Whether you share it or not, documenting and recording your process as you go along has its own rewards: You’ll start to see the work you’re doing more clearly and feel like you’re making progress. Austin Kleon ‘Show Your Work!’

The team I am a part of was recently asked if there was any work that we could possibly automate to save time and effort. Leaving aside the strange question of asking the boiling frog how the boiling process might be sped up, I was left thinking about the limits of automation when what is trying to be automated is not always straight-forward and often involves contextual knowledge. My suggestion in response was not to automate the task, but possibly automate the process.

Ever since I have stepped into my new role in the technical team, I have made a conscious effort to capture everything that I have learnt and store it in a canonical space as one of the issues I had early on was that it was too difficult to find anything. This then allows me to produce repeatable processes. (In some respects I imagine that organising information in this manner actually makes it easier for an AI assistant to support?)

In addition to automating the day-to-day, I recently built out a spreadsheet to help with a particular task of cleaning up duplicate records across the database. Given a list of hundreds of records to review, I felt that saving any time and effort was going to make a difference. My thought was to create a series of declare statements to use to query the database, then copy the raw data, review it, create tasks for the relevant teams and produce a summary of the records changed and those that remained the same.

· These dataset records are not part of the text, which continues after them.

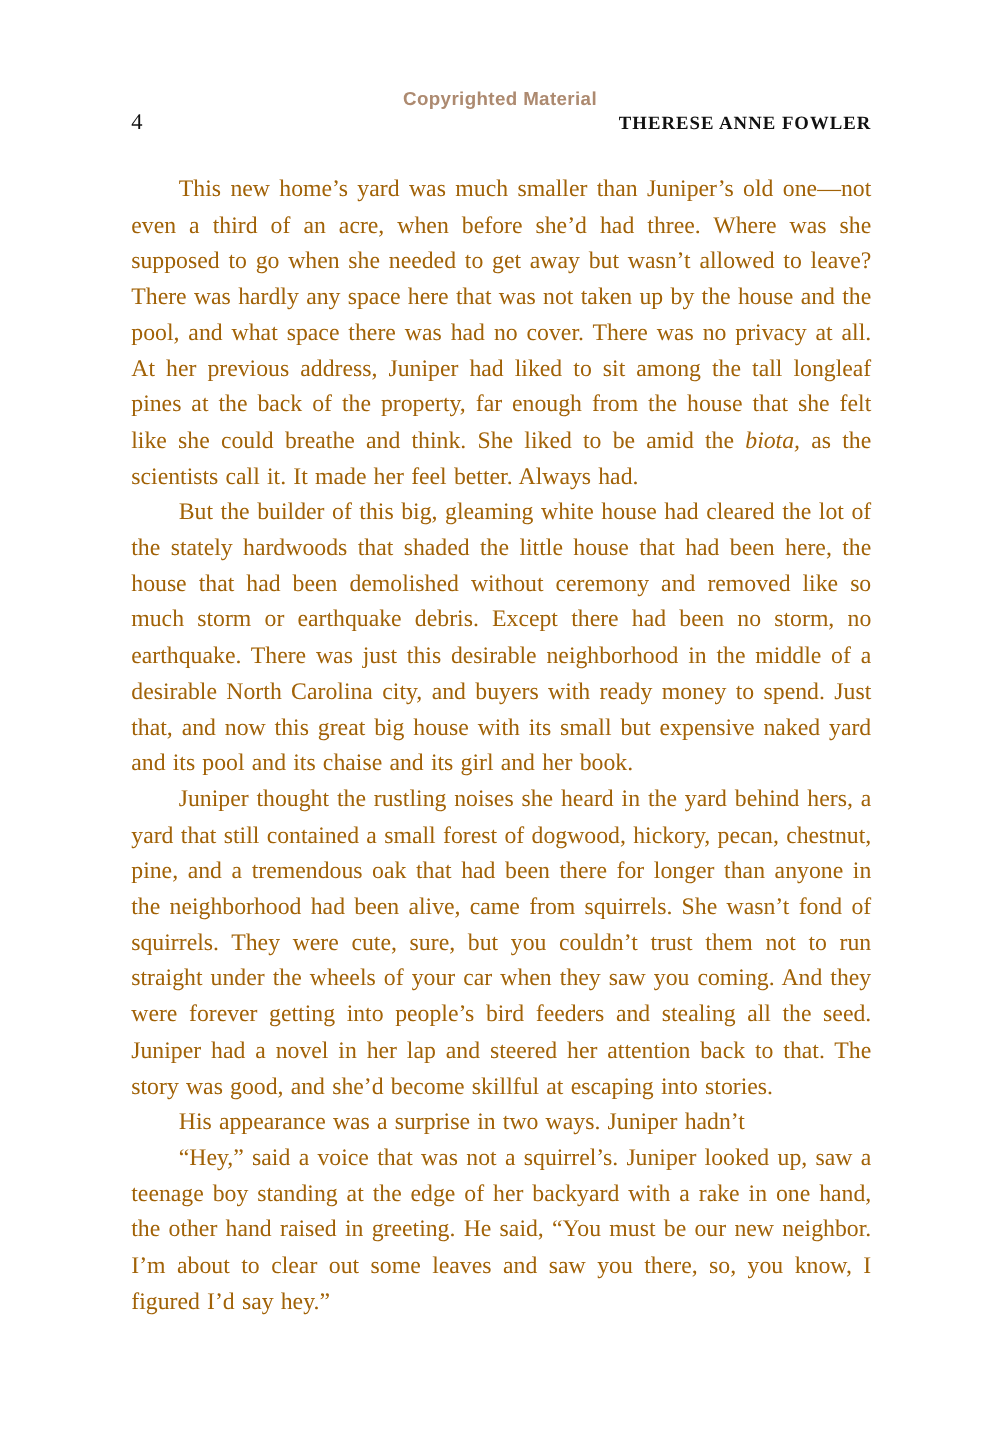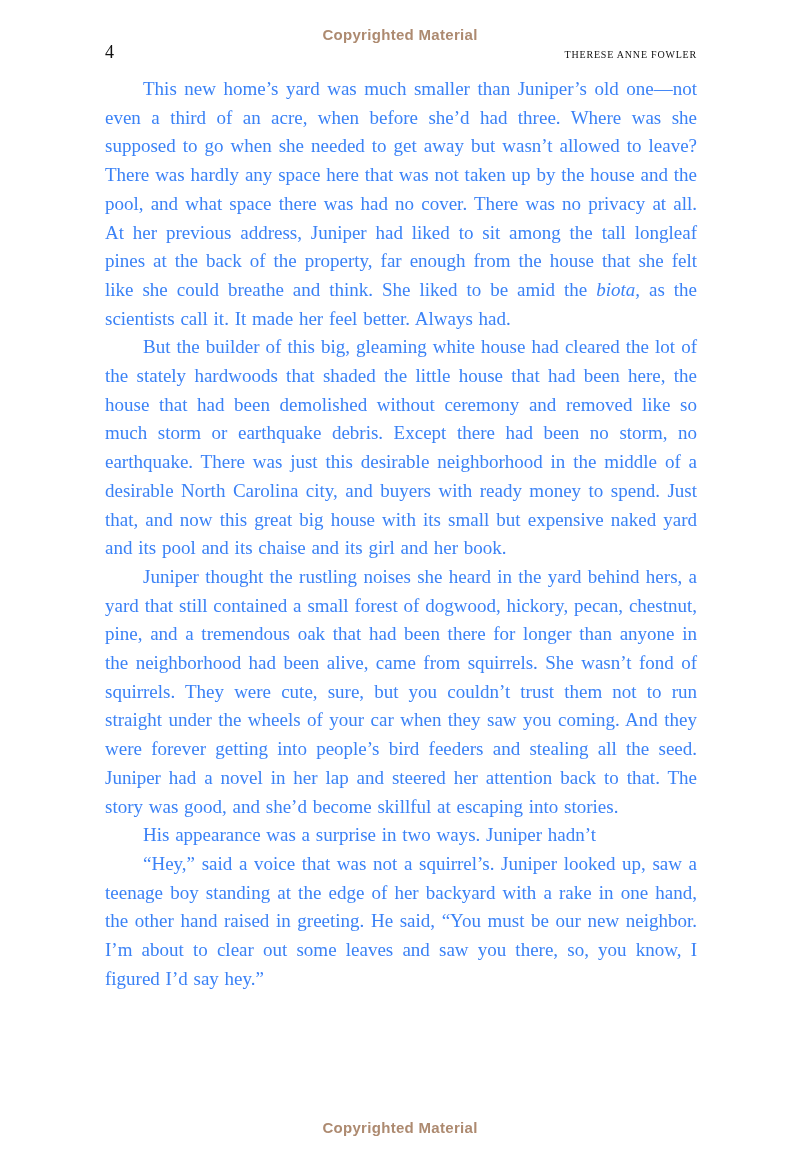--- a/index.html
+++ b/index.html
@@ -11,20 +11,21 @@
     overflow: hidden;
   }
 
   .book-page {
     position: relative;
     width: 800px;
     height: 936px;
     background: #ffffff;
     font-family: "Liberation Serif", "DejaVu Serif", serif;
     color: #1a1a1a;
+    margin-top: 45px;
   }
 
   .copyright {
     position: absolute;
     left: 0;
     width: 100%;
     text-align: center;
     font-family: "Liberation Sans", "DejaVu Sans", sans-serif;
     font-size: 15px;
     font-weight: 700;
@@ -44,35 +45,35 @@
     align-items: baseline;
   }
 
   .page-num {
     font-size: 18px;
     font-weight: 400;
     color: #111111;
   }
 
   .author {
-    font-size: 10px;
-    font-weight: 400;
+    font-size: 15px;
+    font-weight: 700;
     letter-spacing: 0.8px;
     color: #111111;
   }
 
   .body-text {
     position: absolute;
-    top: 75px;
+    top: 93px;
     left: 105px;
     width: 592px;
     font-size: 19px;
     line-height: 28.7px;
     text-align: justify;
-    color: #3b82f6;
+    color: #a16207;
   }
 
   .body-text p {
     text-indent: 38px;
     margin: 0;
     word-spacing: 1px;
   }
 
   .body-text em {
     font-style: italic;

Doubling Down on the Declare

One of the issues I initially found when producing my query was updating all the variables each time. It therefore occurred to me that rather than changing the names and various IDs each time, which was always fiddly and prone to error, I could create a series of declare statements that I updated with the SQL statement each time. This allowed me to leave the rest of the query the same:

="
DECLARE @Sur1 VARCHAR(30) = '"&D2&"'
DECLARE @Sur2 VARCHAR(30) = 'SUR2'
DECLARE @Pre1 VARCHAR(30) = '"&E2&"'
DECLARE @Pre2 VARCHAR(30) = 'PRE2'
DECLARE @Login1 VARCHAR(30) = '"&H2&"'
DECLARE @Login2 VARCHAR(30) = 'CECVIDS\UPN2'
DECLARE @Login3 VARCHAR(30) = 'CECVIDS\UPN3'
DECLARE @CNUM1 VARCHAR(15) = 'CX'
DECLARE @CNUM2 VARCHAR(15) = 'CX'
DECLARE @CNUM3 VARCHAR(15) = 'CX'"

In addition to this, I stripped out any additional information that was included within a text string of possible information and had this represented on unique lines after the initial list:

--"&IFNA(JOIN(CHAR(10)&"--",ARRAYFORMULA(LEFT(QUERY(TRIM(MID(SUBSTITUTE(J2, ":", REPT(" ", LEN(J2))), LEN(J2)*ROW(INDIRECT("1:"&LEN(J2)))-LEN(J2)+1, LEN(J2))),"SELECT * WHERE Col1 LIKE 'C%'"),16))))&""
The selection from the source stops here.